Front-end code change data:

[Start of section]

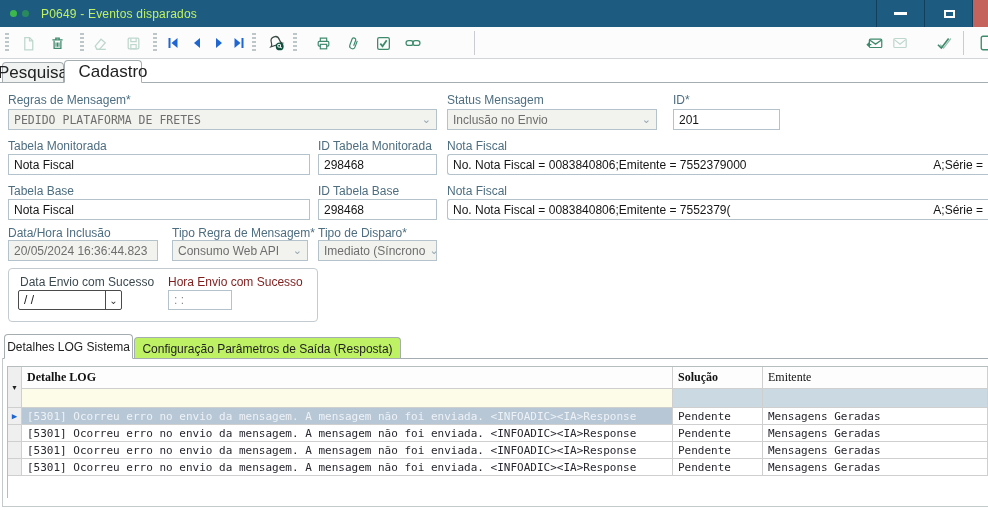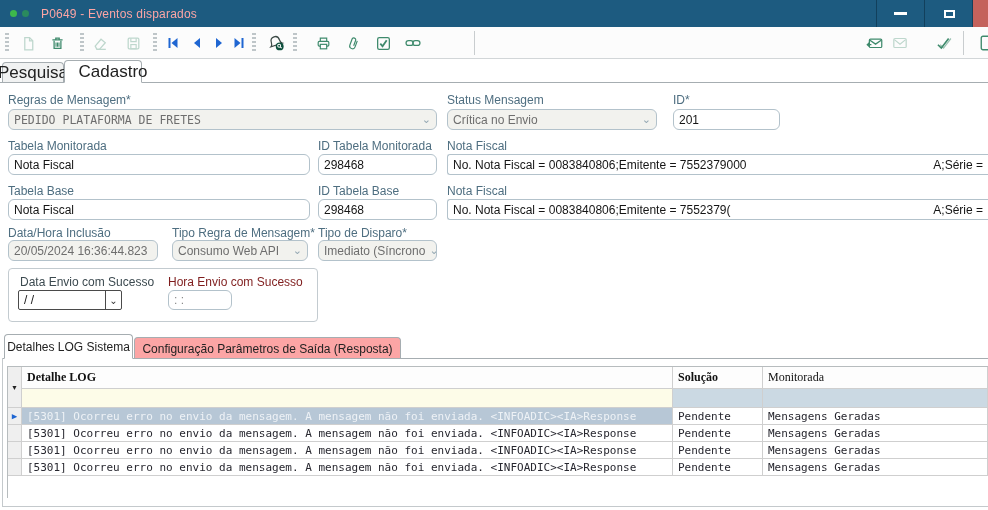--- a/index.html
+++ b/index.html
@@ -15,7 +15,7 @@
   .appdot { width:7px; height:7px; border-radius:50%; margin-left:5px; }
   .dot1 { background:#3db84b; margin-left:10px; }
   .dot2 { background:#2a8a5e; }
-  .title-text { color:#fca5a5; font-size:12px; margin-left:12px; letter-spacing:.2px; }
+  .title-text { color:#bef264; font-size:12px; margin-left:12px; letter-spacing:.2px; }
   .winbtn { position:absolute; top:0; height:27px; display:flex; align-items:center; justify-content:center; }
   .btn-min  { left:876px; width:49px; border-left:1px solid #12405c; border-right:1px solid #12405c; }
   .btn-max  { left:926px; width:47px; border-right:1px solid #12405c; }

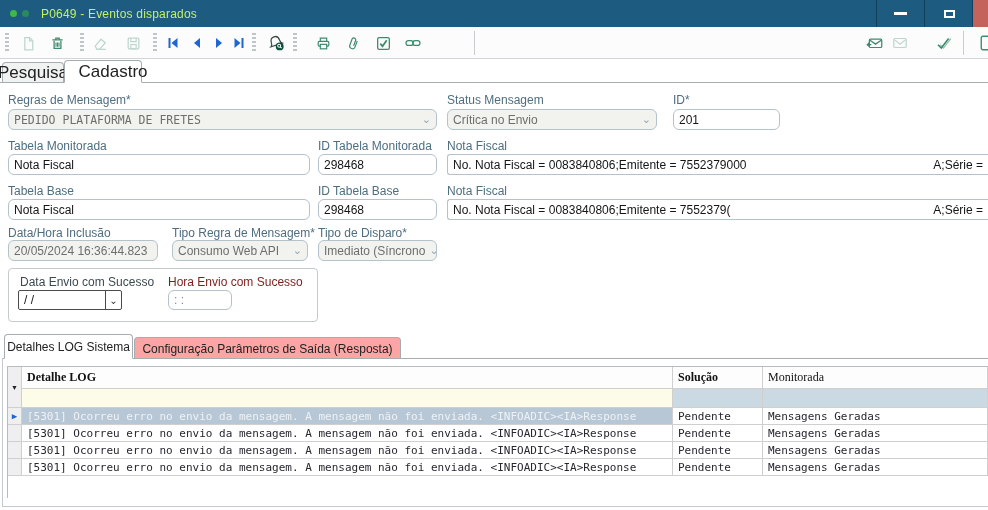--- a/index.html
+++ b/index.html
@@ -45,7 +45,7 @@
 
   
   .lbl { position:absolute; color:#4e6e80; font-size:12px; white-space:nowrap; }
-  .field { position:absolute; height:21px; border:1px solid #b3c2cb; border-radius:6px; background:#fff;
+  .field { position:absolute; height:21px; border:1px solid #b3c2cb; border-radius:0; background:#fff;
            display:flex; align-items:center; padding:0 5px; font-size:12px; color:#151515; overflow:hidden; white-space:nowrap; }
   .field.disabled { background:#f2f2ee; color:#6e6e6e; }
   .mono { font-family:"DejaVu Sans Mono",monospace; font-size:11.5px; }

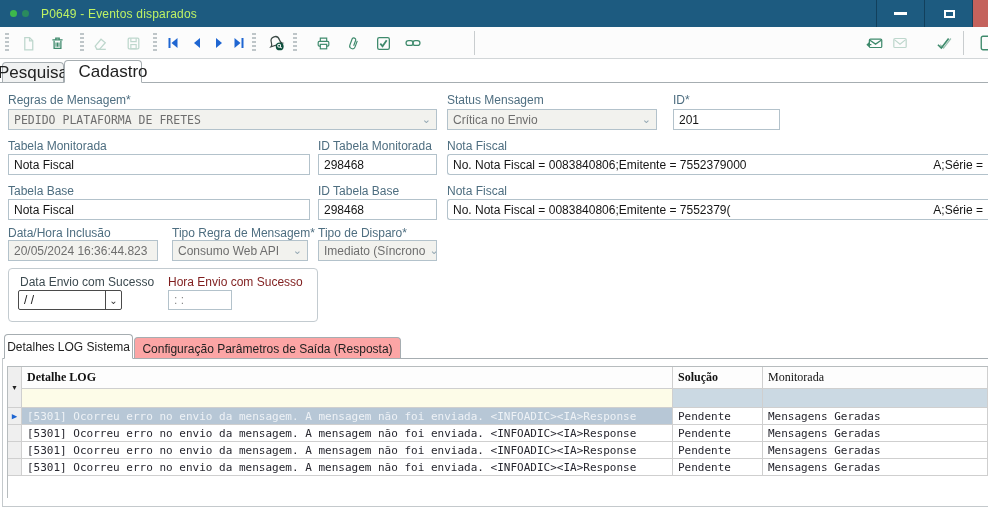--- a/index.html
+++ b/index.html
@@ -235,7 +235,7 @@
 
 <div class="lbl" style="left:447px; top:93px;">Status Mensagem</div>
 <div class="field disabled" style="left:447px; top:109px; width:210px;">
-  <span>Crítica no Envio</span>
+  <span>Inclusão no Envio</span>
   <span class="dd"></span>
 </div>
 

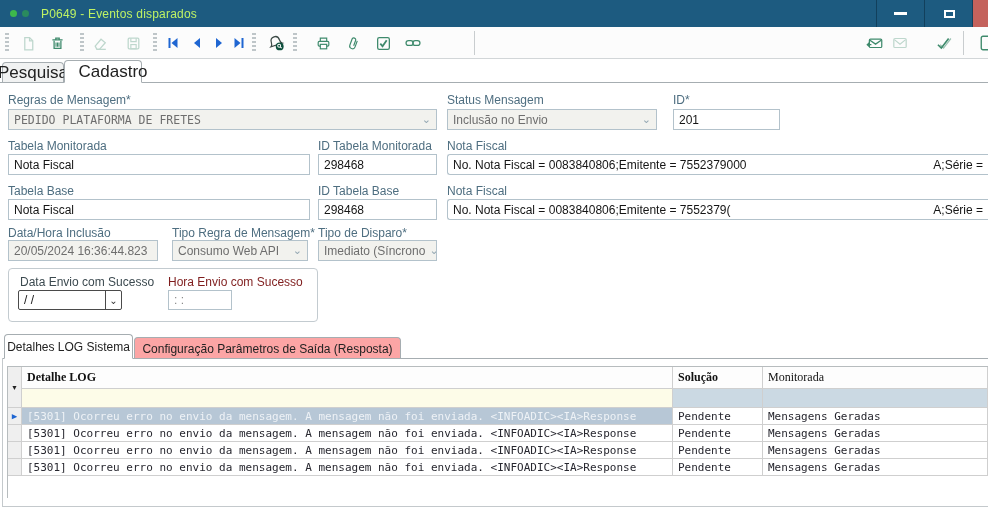--- a/index.html
+++ b/index.html
@@ -63,7 +63,7 @@
   .panelborder-l { left:2px; top:358px; width:1px; height:149px; background:#c4c9cc; }
   .panelborder-b { left:2px; top:506px; width:986px; height:1px; background:#c4c9cc; }
   .ltab { position:absolute; border:1px solid #a6adb1; border-bottom:none; border-radius:4px 4px 0 0;
-          display:flex; align-items:center; justify-content:center; font-size:12px; color:#222; background:#fca5a5; }
+          display:flex; align-items:center; justify-content:center; font-size:12px; color:#222; background:#bef264; }
   .ltab.active { background:#fff; z-index:2; margin-bottom:-1px; border-bottom:1px solid #fff; }
 
   

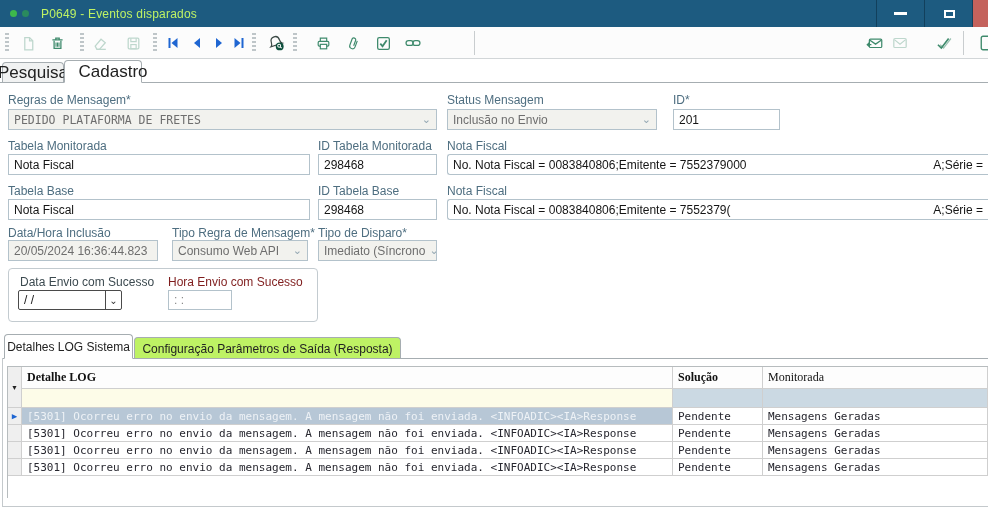--- a/index.html
+++ b/index.html
@@ -322,7 +322,7 @@
       <div class="g-row">
         <div class="g-cell c-det g-head">Detalhe LOG</div>
         <div class="g-cell c-sol g-head">Solução</div>
-        <div class="g-cell c-doc g-head normal">Monitorada</div>
+        <div class="g-cell c-doc g-head normal">Emitente</div>
       </div>
       <div class="g-row">
         <div class="g-cell c-det g-filter f-yellow"></div>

[End of section]

What is needed: From the line containing "left:2px; top:506px; width:986px;" down to the last line of the data above, transcribe exactly those lines and no others; omit the pictures.

Task output:
   .panelborder-b { left:2px; top:506px; width:986px; height:1px; background:#c4c9cc; }
   .ltab { position:absolute; border:1px solid #a6adb1; border-bottom:none; border-radius:4px 4px 0 0;
-          display:flex; align-items:center; justify-content:center; font-size:12px; color:#222; background:#fca5a5; }
+          display:flex; align-items:center; justify-content:center; font-size:12px; color:#222; background:#bef264; }
   .ltab.active { background:#fff; z-index:2; margin-bottom:-1px; border-bottom:1px solid #fff; }
 
   

--- a/index.html
+++ b/index.html
@@ -322,7 +322,7 @@
       <div class="g-row">
         <div class="g-cell c-det g-head">Detalhe LOG</div>
         <div class="g-cell c-sol g-head">Solução</div>
-        <div class="g-cell c-doc g-head normal">Monitorada</div>
+        <div class="g-cell c-doc g-head normal">Emitente</div>
       </div>
       <div class="g-row">
         <div class="g-cell c-det g-filter f-yellow"></div>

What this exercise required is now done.